* _Work to be completed_
Every entry must be transcribed exactly. Pictures are not part of the copy.

╭─ Input data

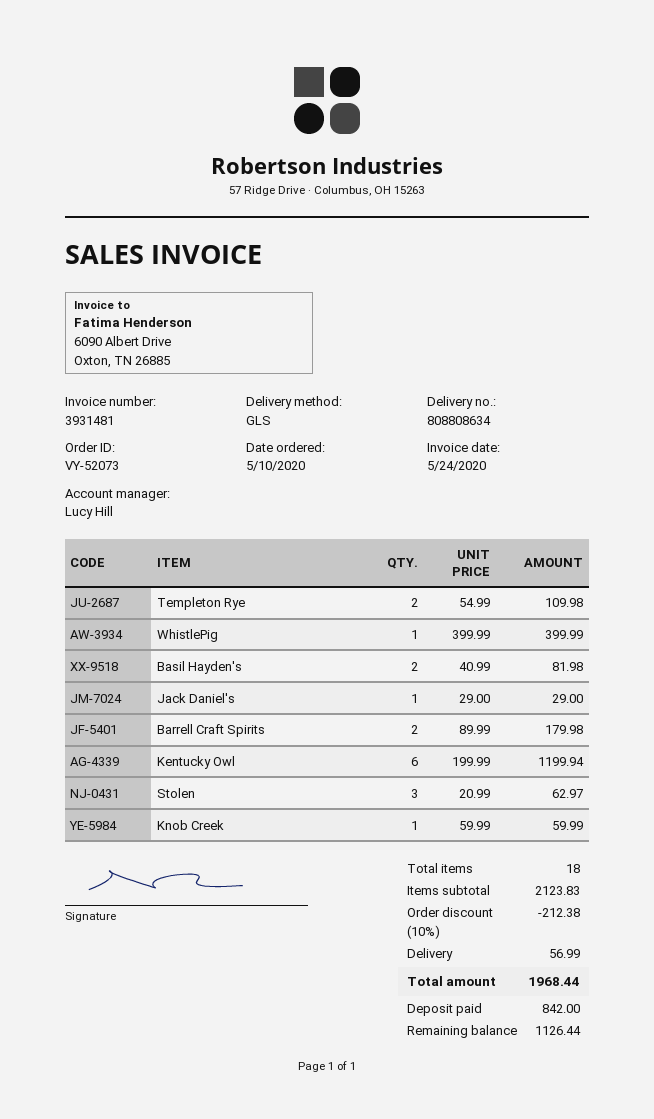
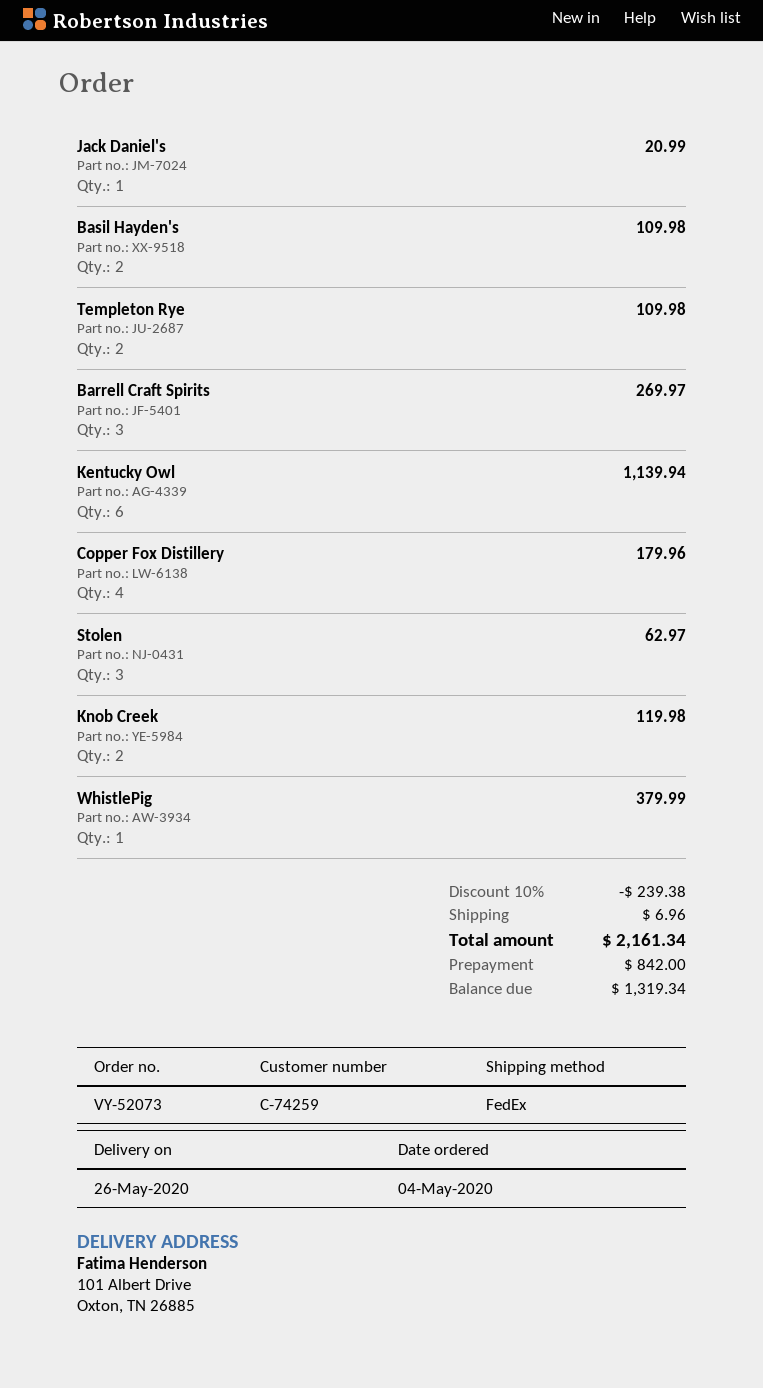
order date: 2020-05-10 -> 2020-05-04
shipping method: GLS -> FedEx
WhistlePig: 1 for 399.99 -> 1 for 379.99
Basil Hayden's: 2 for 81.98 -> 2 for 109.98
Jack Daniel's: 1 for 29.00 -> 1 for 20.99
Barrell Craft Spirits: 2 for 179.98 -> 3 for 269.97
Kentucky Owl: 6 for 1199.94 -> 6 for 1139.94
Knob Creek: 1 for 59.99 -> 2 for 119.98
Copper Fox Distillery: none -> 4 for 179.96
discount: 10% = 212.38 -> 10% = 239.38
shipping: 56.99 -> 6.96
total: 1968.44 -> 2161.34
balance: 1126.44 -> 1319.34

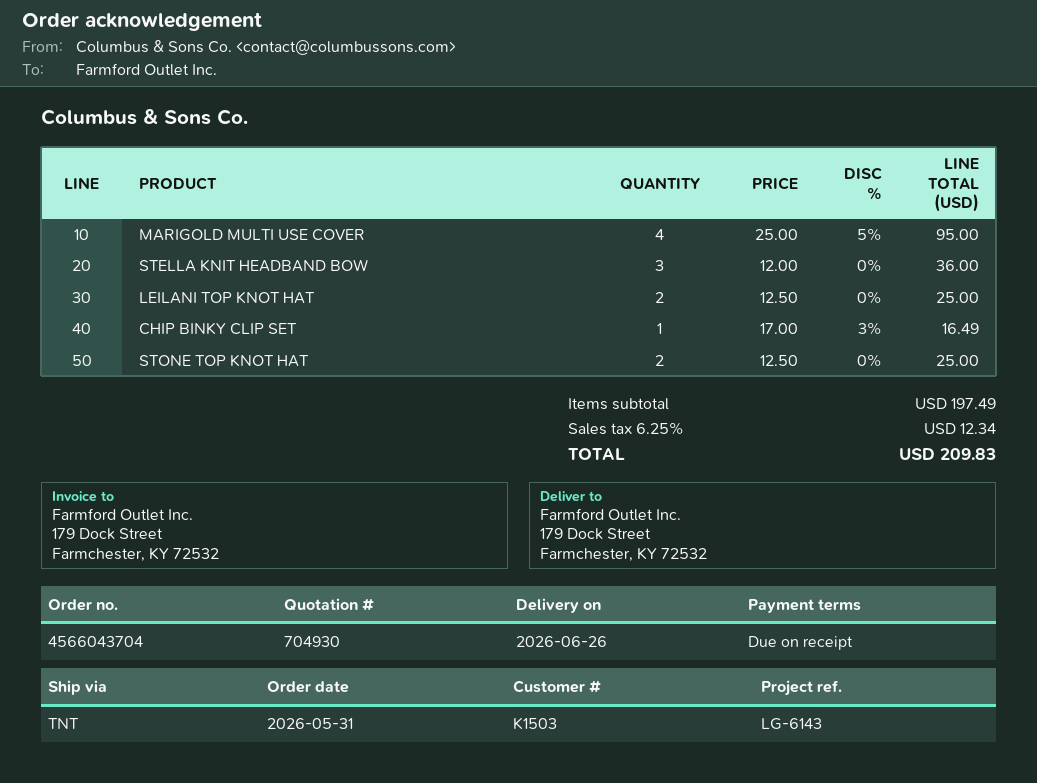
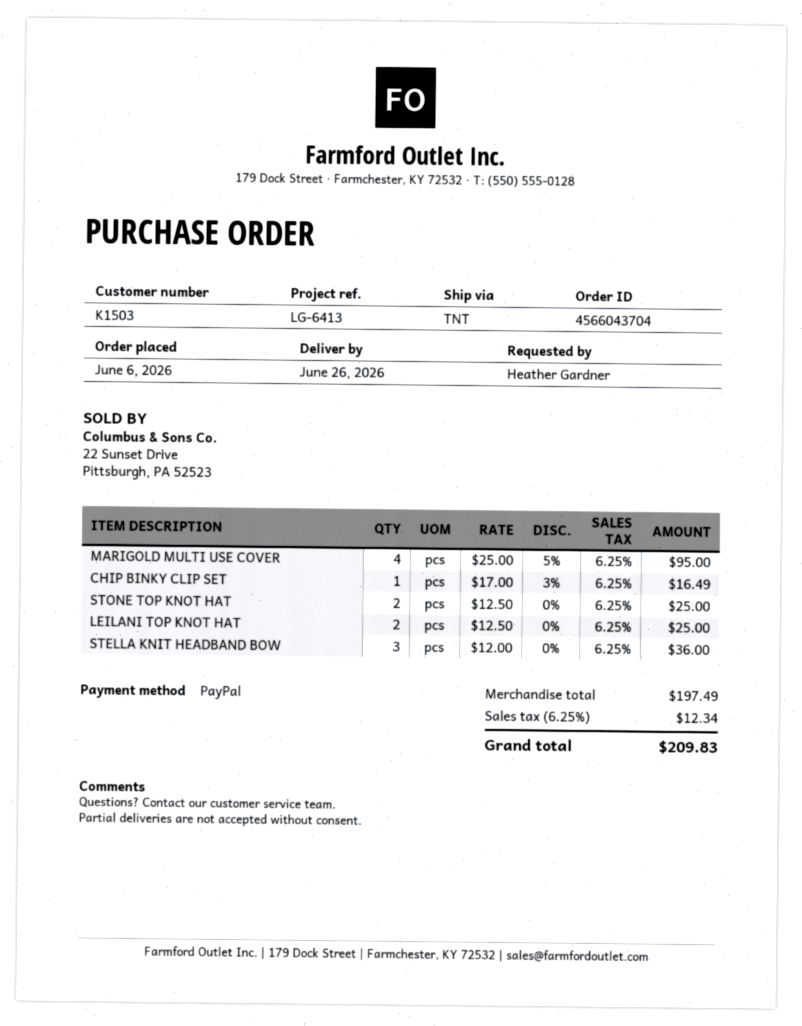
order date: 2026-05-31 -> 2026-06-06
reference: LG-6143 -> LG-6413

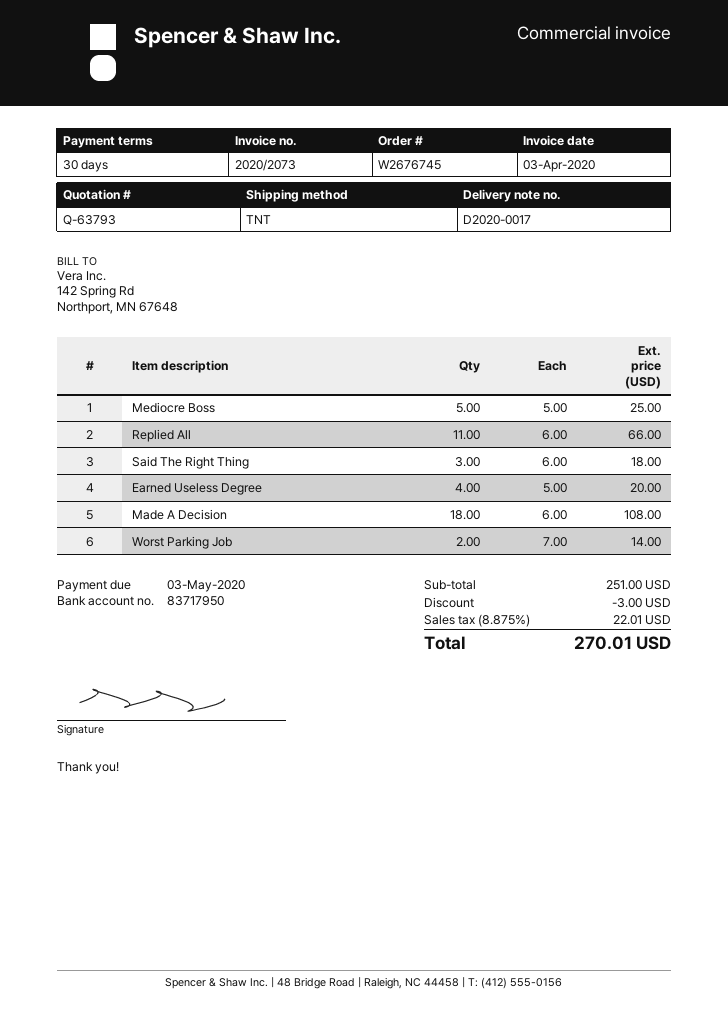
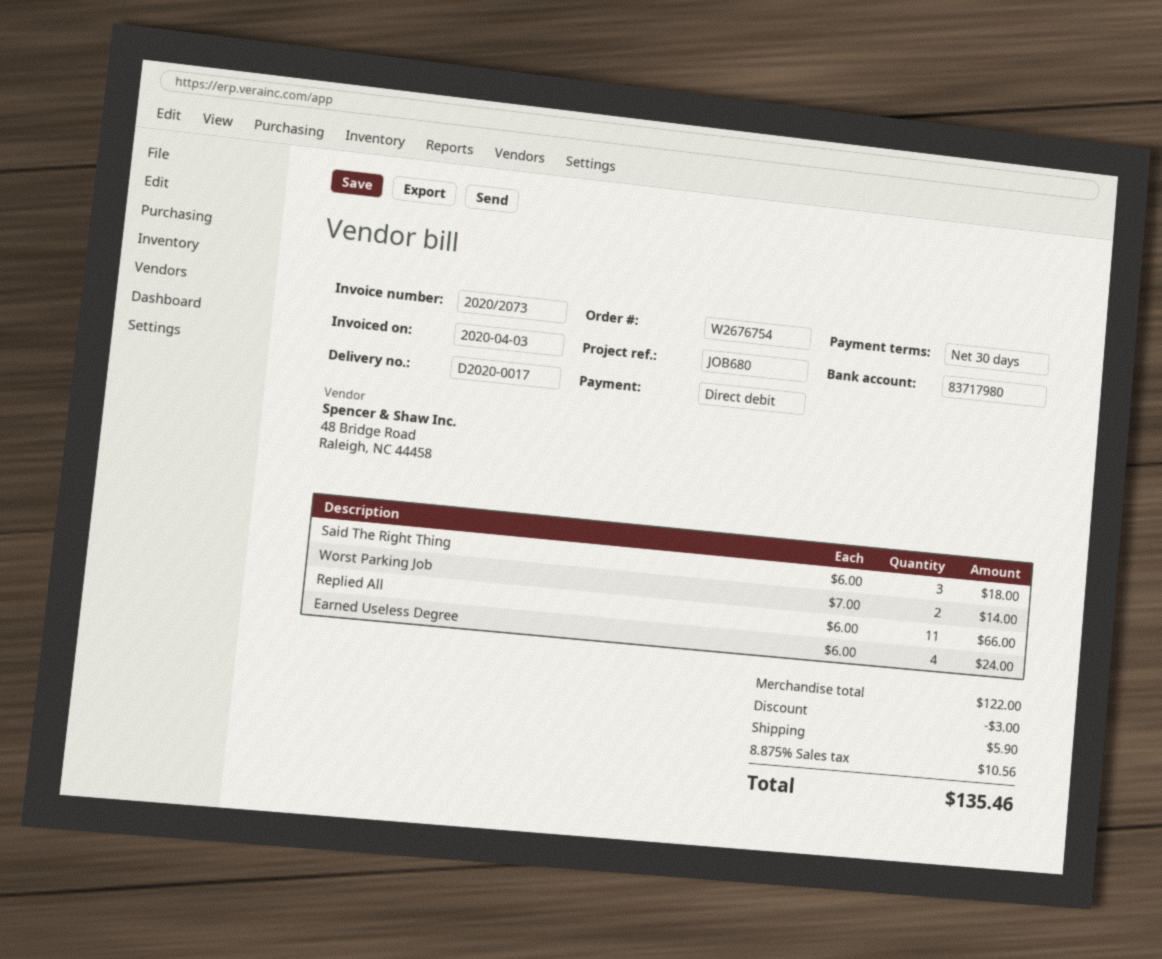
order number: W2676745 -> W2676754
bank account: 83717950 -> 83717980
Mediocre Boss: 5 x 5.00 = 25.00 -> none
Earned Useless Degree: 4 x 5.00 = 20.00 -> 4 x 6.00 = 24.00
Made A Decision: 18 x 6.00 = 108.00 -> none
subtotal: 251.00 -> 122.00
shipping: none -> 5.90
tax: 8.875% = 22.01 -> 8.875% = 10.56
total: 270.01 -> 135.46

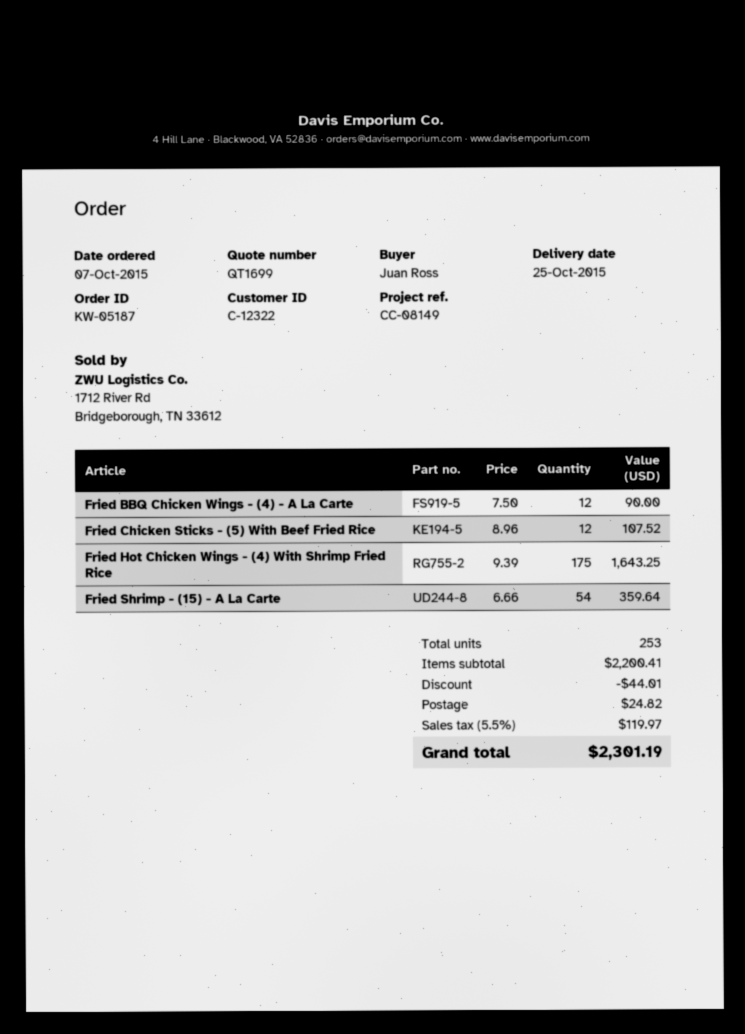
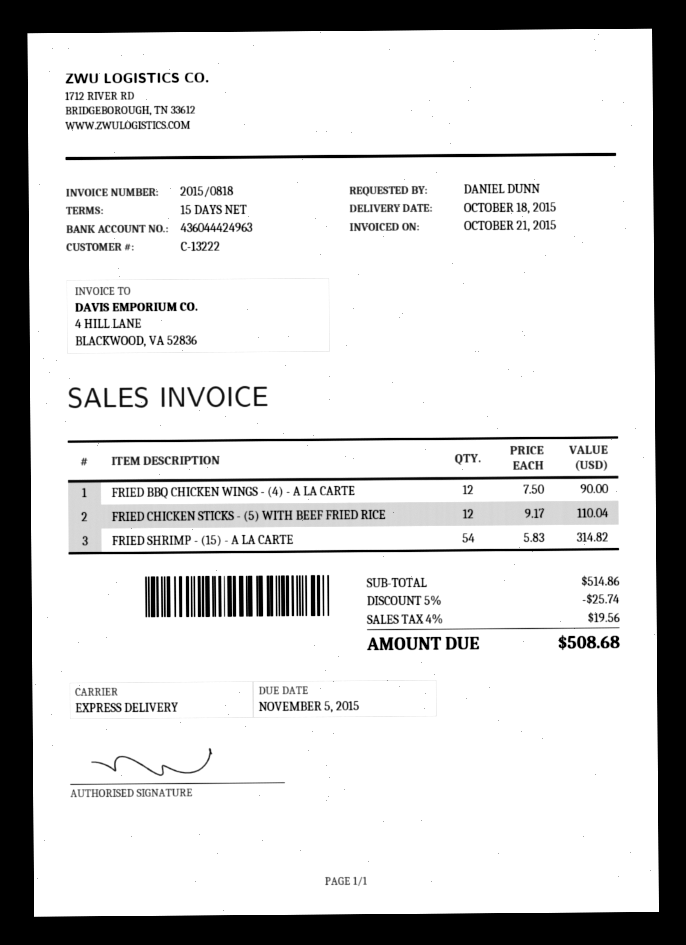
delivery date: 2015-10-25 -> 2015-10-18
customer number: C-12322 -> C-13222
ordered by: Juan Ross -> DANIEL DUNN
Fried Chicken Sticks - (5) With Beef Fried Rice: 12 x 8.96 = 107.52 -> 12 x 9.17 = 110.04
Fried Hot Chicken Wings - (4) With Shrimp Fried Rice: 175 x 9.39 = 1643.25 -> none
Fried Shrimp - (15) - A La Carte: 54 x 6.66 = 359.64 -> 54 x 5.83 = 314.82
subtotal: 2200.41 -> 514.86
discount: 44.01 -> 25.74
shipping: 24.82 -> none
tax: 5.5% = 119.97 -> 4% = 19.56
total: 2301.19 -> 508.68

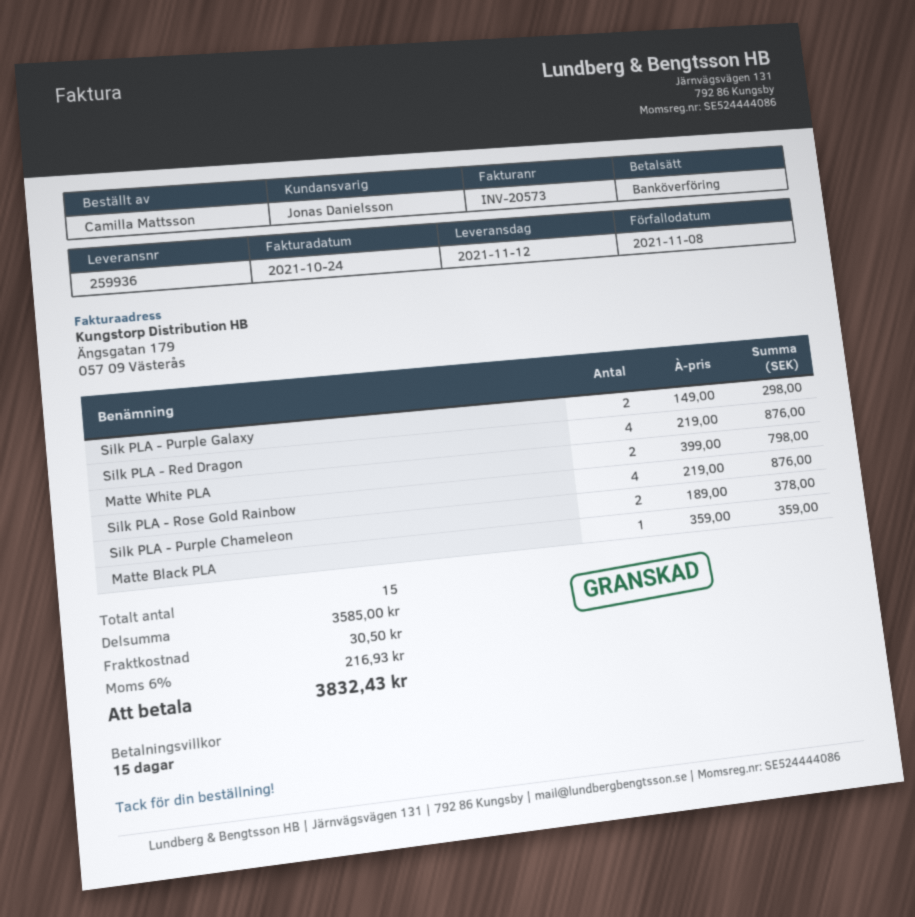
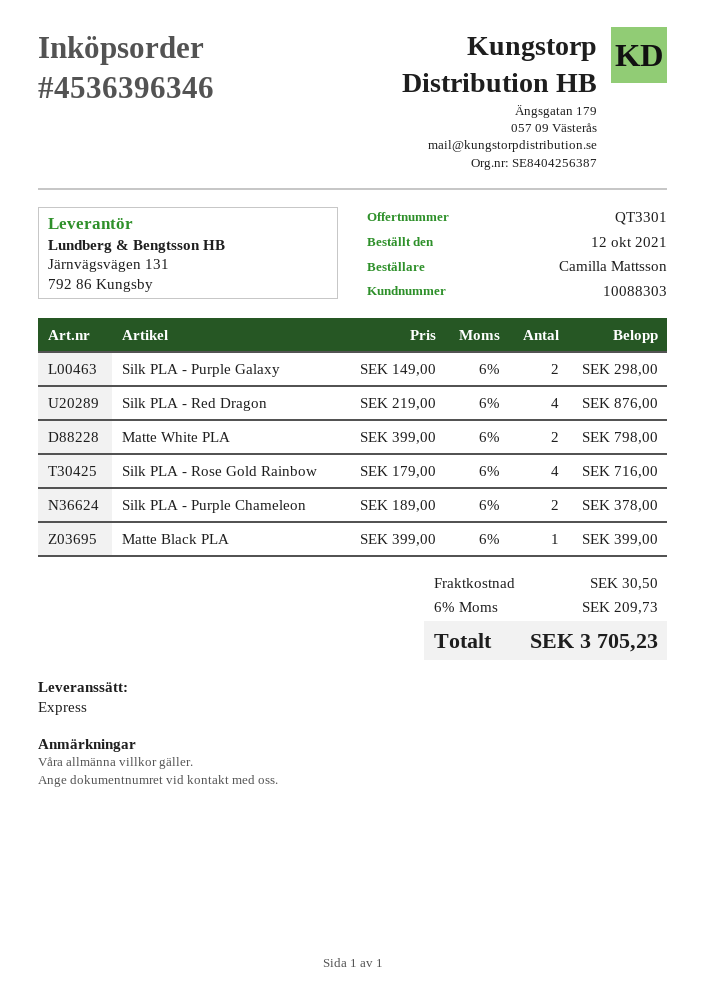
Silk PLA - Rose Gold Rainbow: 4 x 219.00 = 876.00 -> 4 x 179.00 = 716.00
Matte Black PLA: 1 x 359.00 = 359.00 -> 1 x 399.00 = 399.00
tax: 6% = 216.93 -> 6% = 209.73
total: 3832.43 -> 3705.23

╰─

* _Result_
order date: 2020-05-10 -> 2020-05-04
shipping method: GLS -> FedEx
WhistlePig: 1 for 399.99 -> 1 for 379.99
Basil Hayden's: 2 for 81.98 -> 2 for 109.98
Jack Daniel's: 1 for 29.00 -> 1 for 20.99
Barrell Craft Spirits: 2 for 179.98 -> 3 for 269.97
Kentucky Owl: 6 for 1199.94 -> 6 for 1139.94
Knob Creek: 1 for 59.99 -> 2 for 119.98
Copper Fox Distillery: none -> 4 for 179.96
discount: 10% = 212.38 -> 10% = 239.38
shipping: 56.99 -> 6.96
total: 1968.44 -> 2161.34
balance: 1126.44 -> 1319.34

order date: 2026-05-31 -> 2026-06-06
reference: LG-6143 -> LG-6413

order number: W2676745 -> W2676754
bank account: 83717950 -> 83717980
Mediocre Boss: 5 x 5.00 = 25.00 -> none
Earned Useless Degree: 4 x 5.00 = 20.00 -> 4 x 6.00 = 24.00
Made A Decision: 18 x 6.00 = 108.00 -> none
subtotal: 251.00 -> 122.00
shipping: none -> 5.90
tax: 8.875% = 22.01 -> 8.875% = 10.56
total: 270.01 -> 135.46

delivery date: 2015-10-25 -> 2015-10-18
customer number: C-12322 -> C-13222
ordered by: Juan Ross -> DANIEL DUNN
Fried Chicken Sticks - (5) With Beef Fried Rice: 12 x 8.96 = 107.52 -> 12 x 9.17 = 110.04
Fried Hot Chicken Wings - (4) With Shrimp Fried Rice: 175 x 9.39 = 1643.25 -> none
Fried Shrimp - (15) - A La Carte: 54 x 6.66 = 359.64 -> 54 x 5.83 = 314.82
subtotal: 2200.41 -> 514.86
discount: 44.01 -> 25.74
shipping: 24.82 -> none
tax: 5.5% = 119.97 -> 4% = 19.56
total: 2301.19 -> 508.68

Silk PLA - Rose Gold Rainbow: 4 x 219.00 = 876.00 -> 4 x 179.00 = 716.00
Matte Black PLA: 1 x 359.00 = 359.00 -> 1 x 399.00 = 399.00
tax: 6% = 216.93 -> 6% = 209.73
total: 3832.43 -> 3705.23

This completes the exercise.